The PARLIAMENTARY SECRETARY to the BOARD of ADMIRALTY (Dr. Macnamara)

No one can make any complaint of the solicitude of hon. Members both on that side and on this that there should be effective control, but I hope that I may persuade the hon. Member not to press for Provisional Order procedure. First of all, the Provisional Order would not take effect until it were confirmed by Parliament, and, if there were any opposition, the Provisional Order, as the hon. and learned Gentleman knows, would have to be referred to a Select Committee, or to a Committee upstairs, and that would make Clause 7 practically useless. I do not think I put it too highly when I say that it would take the greater part of a year to get it through, and supposing Parliament were not sitting, I think I am right in saying that a single objector could prevent the thing going forward. I may add that the whole procedure would not only be slow, but also costly. How would the Commissioners go to work in devising a scheme to be embodied in the Special Order under Clause 7? My right hon. Friend has laid it down that, of course, they would consult closely the interests affected. That would be their obvious duty. Then they would proceed under Schedule 9 of the original Act, to which the hon. Gentleman referred. They would publish notice of their proposal to make an Order. They would publish notice of the place where the Order could be obtained. They would publish and state the time, not less than twenty-one days, within which objection could be taken. They would have to consider legitimate objections. They are not compelled to make Amendments, but where they do not amend or withdraw any draft order to which any objection has been made, then, unless the objection is either withdrawn or appears to them to be frivolous, they shall, before making the Order, direct an inquiry to be held.

Mr. R. M'NEILL

The Ninth Schedule, as I understand this Clause, has nothing whatever to do with this point.

Dr. MACNAMARA

Certainly it has.

Mr. R. M'NEILL

It is only brought into operation by virtue of Section 113.

Dr. MACNAMARA

We are dealing with the provisions contained in Sub-section (2) of Section 113. That is abrogated in favour of procedure by regulation, to which the hon. and learned Gentleman properly referred in Section 65. If the hon. and learned Gentleman will look at the Bill, he will see that the procedure under the Ninth Schedule has to be followed, because Sub-section (1) of Section 113 is not modified. I say that they would have to direct an inquiry to be held and The Authority may appoint a competent and impartial person to hold an inquiry with regard to any draft order, and to report to them thereon. (2) The inquiry shall be held in public, and any objector and any other person who, in the opinion of the person holding the inquiry, is affected by the draft order, may appear at the inquiry, either in person or by counsel, solicitor, or agent.
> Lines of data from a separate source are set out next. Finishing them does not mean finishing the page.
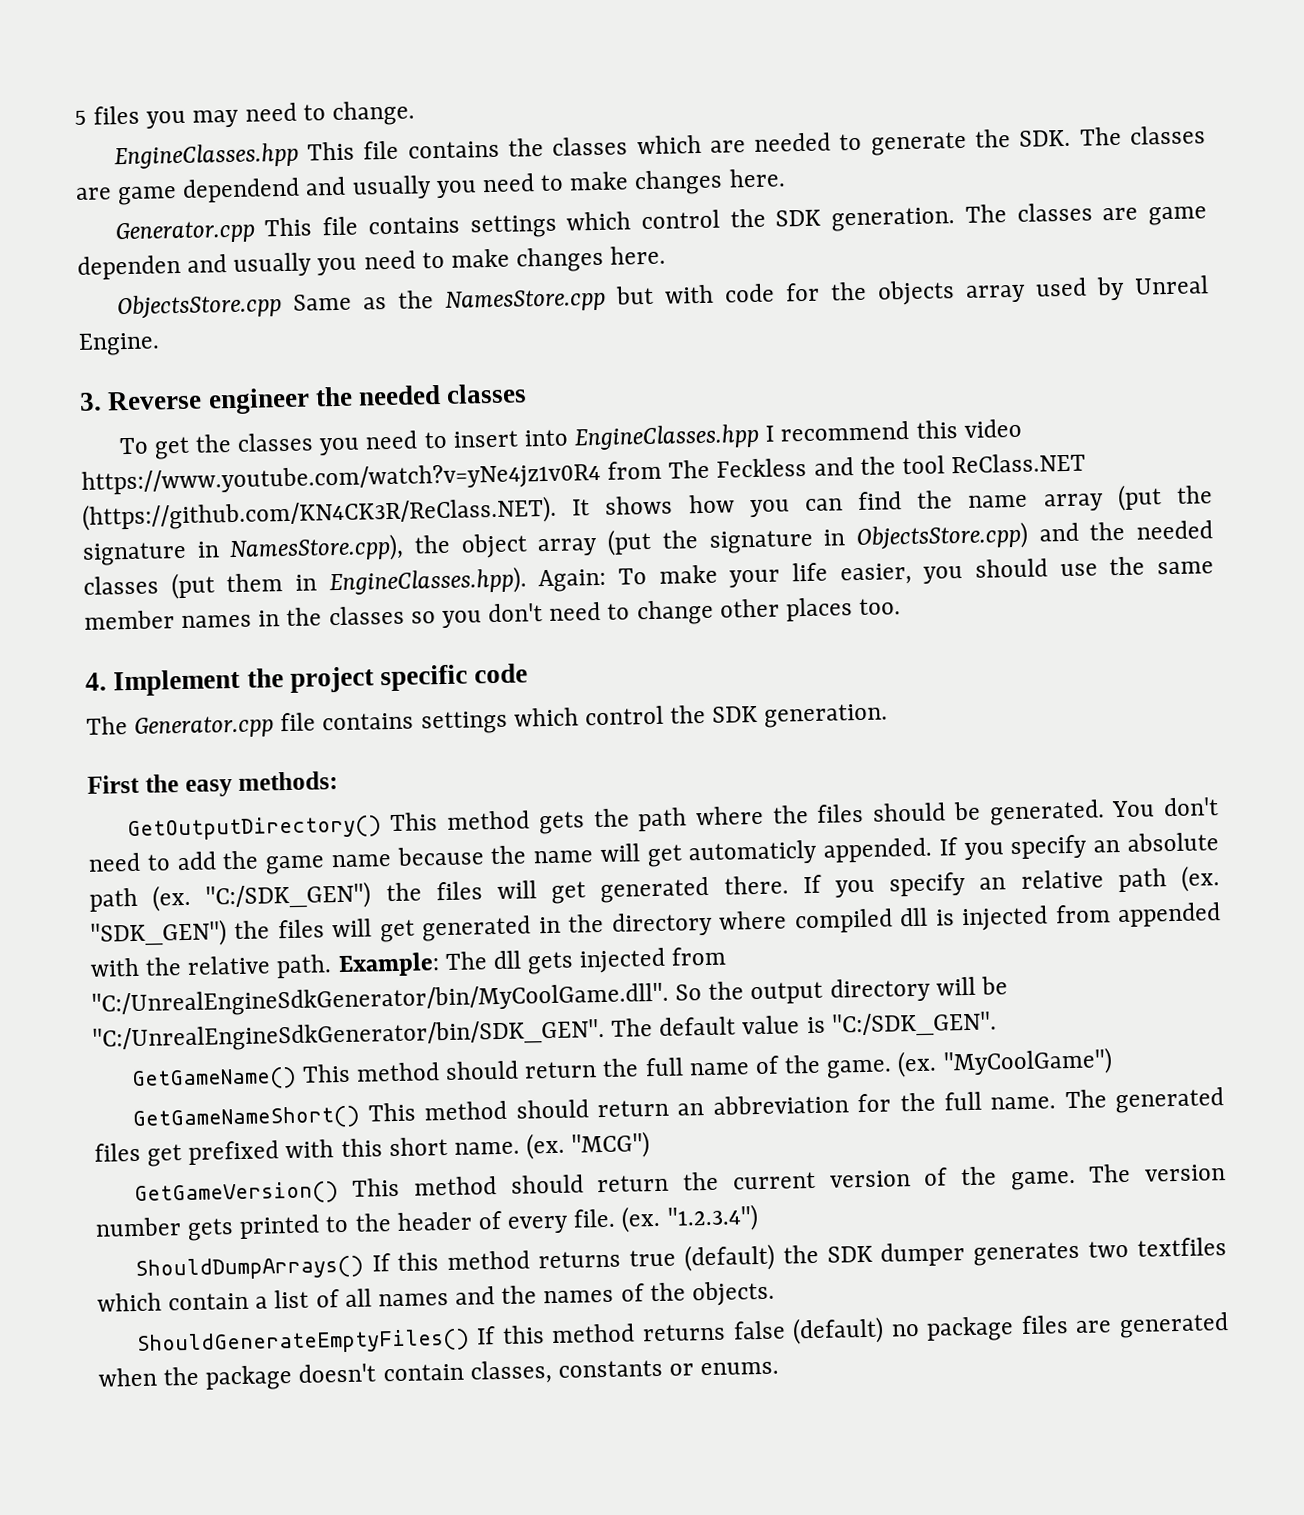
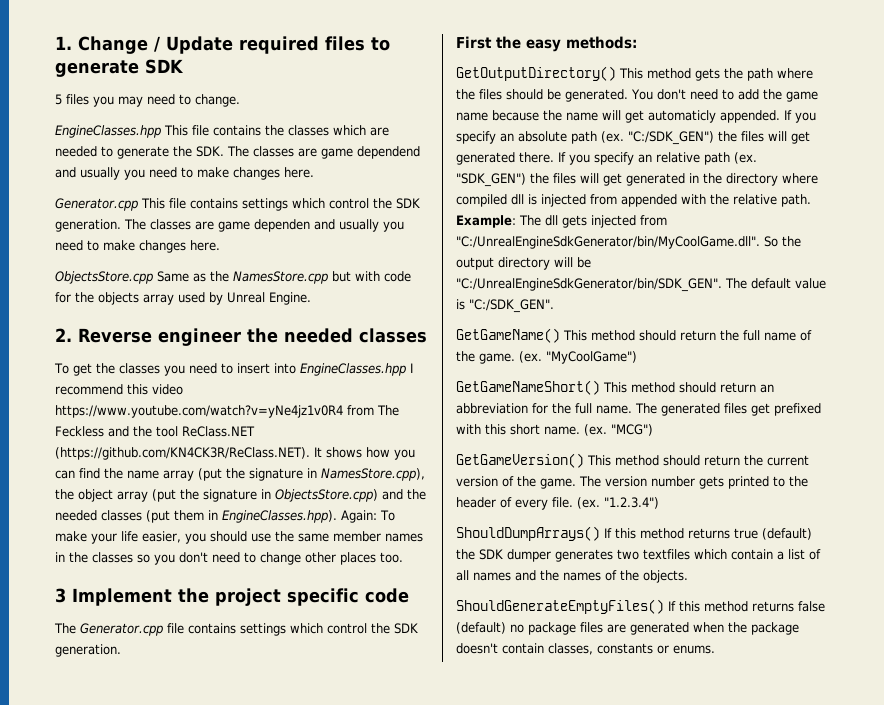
+ 1. Change / Update required files to generate SDK
- 3. Reverse engineer the needed classes
+ 2. Reverse engineer the needed classes
- 4. Implement the project specific code
+ 3 Implement the project specific code

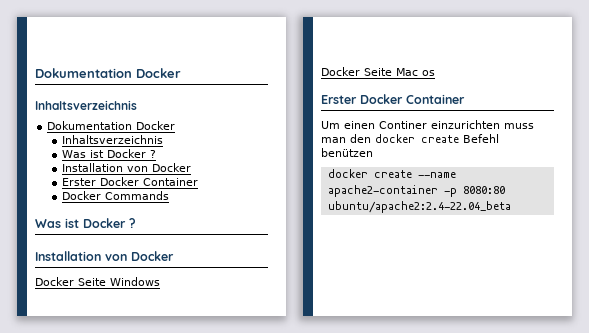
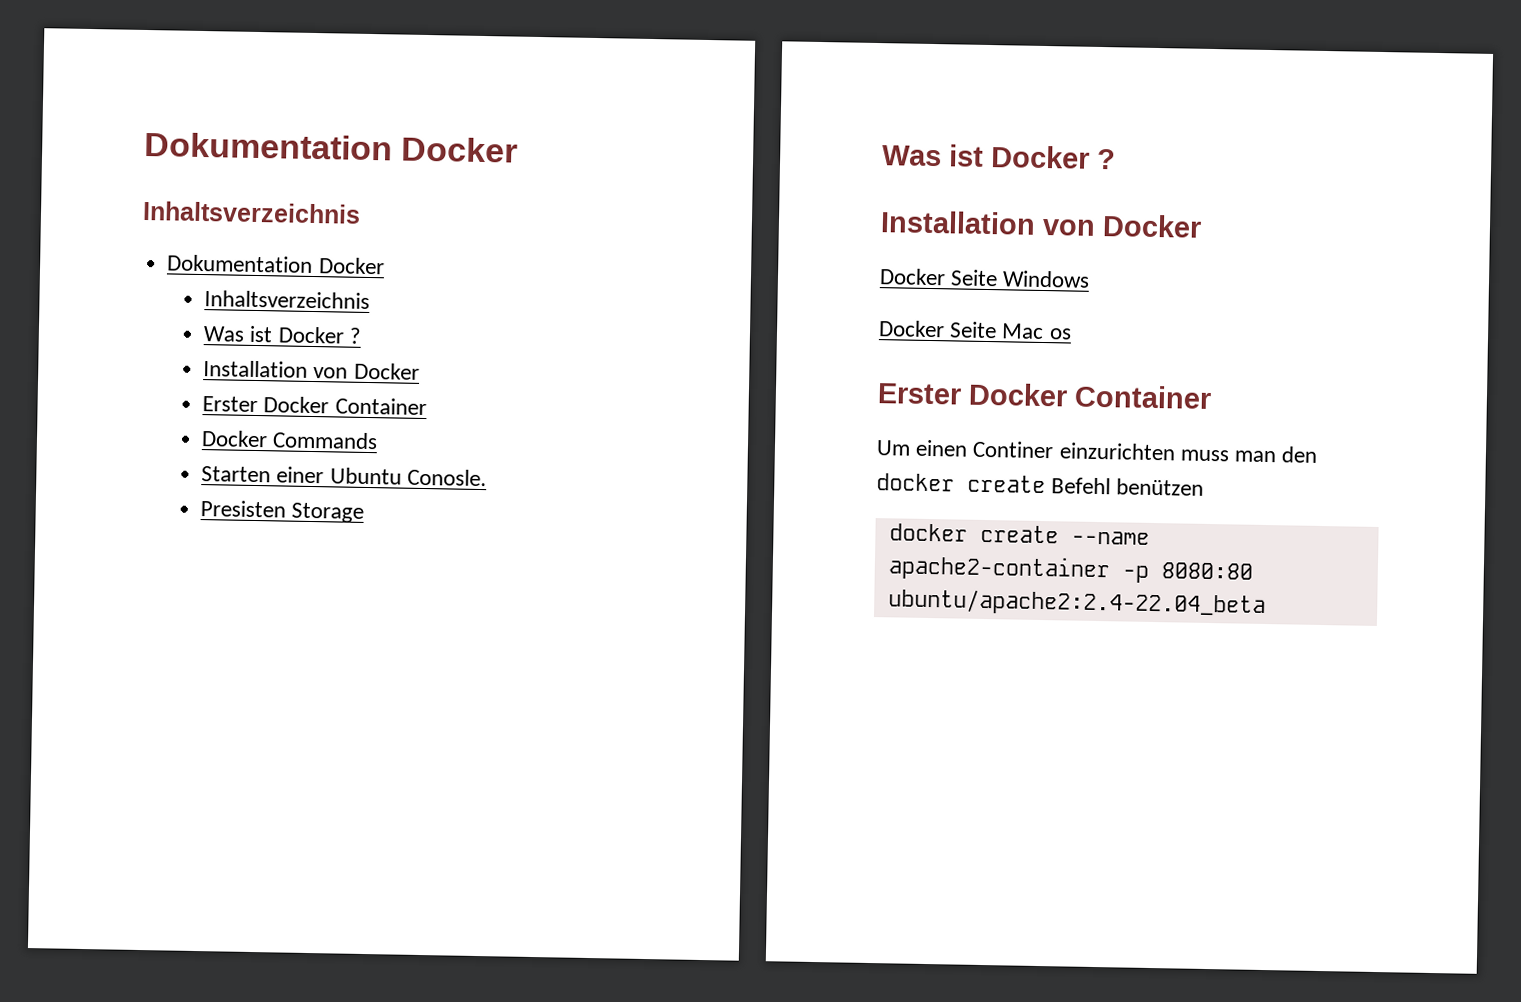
+ Starten einer Ubuntu Conosle.
+ Presisten Storage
In order to meet any possible objection as to the thoroughly impartial character of the inquiry, hon. Members will observe that we propose to amend the procedure under the 9th Schedule. Instead of the Commissioners appointing the person who shall hold the inquiry, we propose to ask the Lord Chancellor, so that the Commissioners may be entirely detached from this part of their proceedings. Thereafter we proceed, under Section 65, as the hon. Member pointed out— The Insurance Commissioners may make regulations … and any regulations so made shall be laid before both Houses of Parliament as soon as may be after they are made, and shall have effect … provided and so on, the Address to be moved within twenty-one days. I think, therefore, that everything is safeguarded. If there is any question whatever about the Commissioners not appointing the right persons for some reason or other, we have safeguarded that by saying that the Lord Chancellor shall appoint them.

Mr. WORTHINGTON-EVANS

Is this Amendment bringing in Section 65, instead of Section 113, intended to reduce the time during which objection may be taken in Parliament from thirty to twenty-one days?

Dr. MACNAMARA

It would have that effect.

Mr. WORTHINGTON-EVANS

Is that the only effect it would have, and, if not, what is the object of it? It is important.

Mr. MASTERMAN

Supposing a scheme were passed through this October, and no, objection were taken, it would enable the scheme to come into operation.

Mr. WORTHINGTON-EVANS

Whether the House is sitting or not?

Mr. MASTERMAN

Yes; but it can be challenged afterwards when the House is sitting.

Mr. NIELD

I cannot understand why this cumbrous machinery which involves, an Address to the House should be sustained here. The Government must have forgotten that only quite lately in the Trade Boards Act they provided for the fixing of minimum wages in a trade or branch of a trade by holding inquiries and making Provisional Orders. I and one or two of my colleagues have only just finished an examination of the earlier Act which seeks to enforce Provisional Orders. Now for the first time, the Board of Trade has come to Parliament by Provisional Order, tsking for sanction to a series of trades being incorporated in the Schedule, and we have had an opportunity of giving that security to the public which the public demands, of being heard before what is called a Hybrid Committee of the House by counsel, and the matter has been adjusted perfectly satisfactorily, the Order has been confirmed, and the Bill will go through. I cannot see why these should not be grouped in the same way. Make your orders, and then, having got a group of orders, apply for confirmation as in the case of the Minimum Wages Act. I venture to think that is a far safer method from the point of view of the public at large and of those concerned than the cumbrous proposals you have here.

Mr. R. M'NEILL

I entirely agree with what my hon. Friend has said, but, at the same time, I admit that the right hon. Gentleman has removed a great deal of the objection I felt, and, with the leave of the Committee, I would like to withdraw.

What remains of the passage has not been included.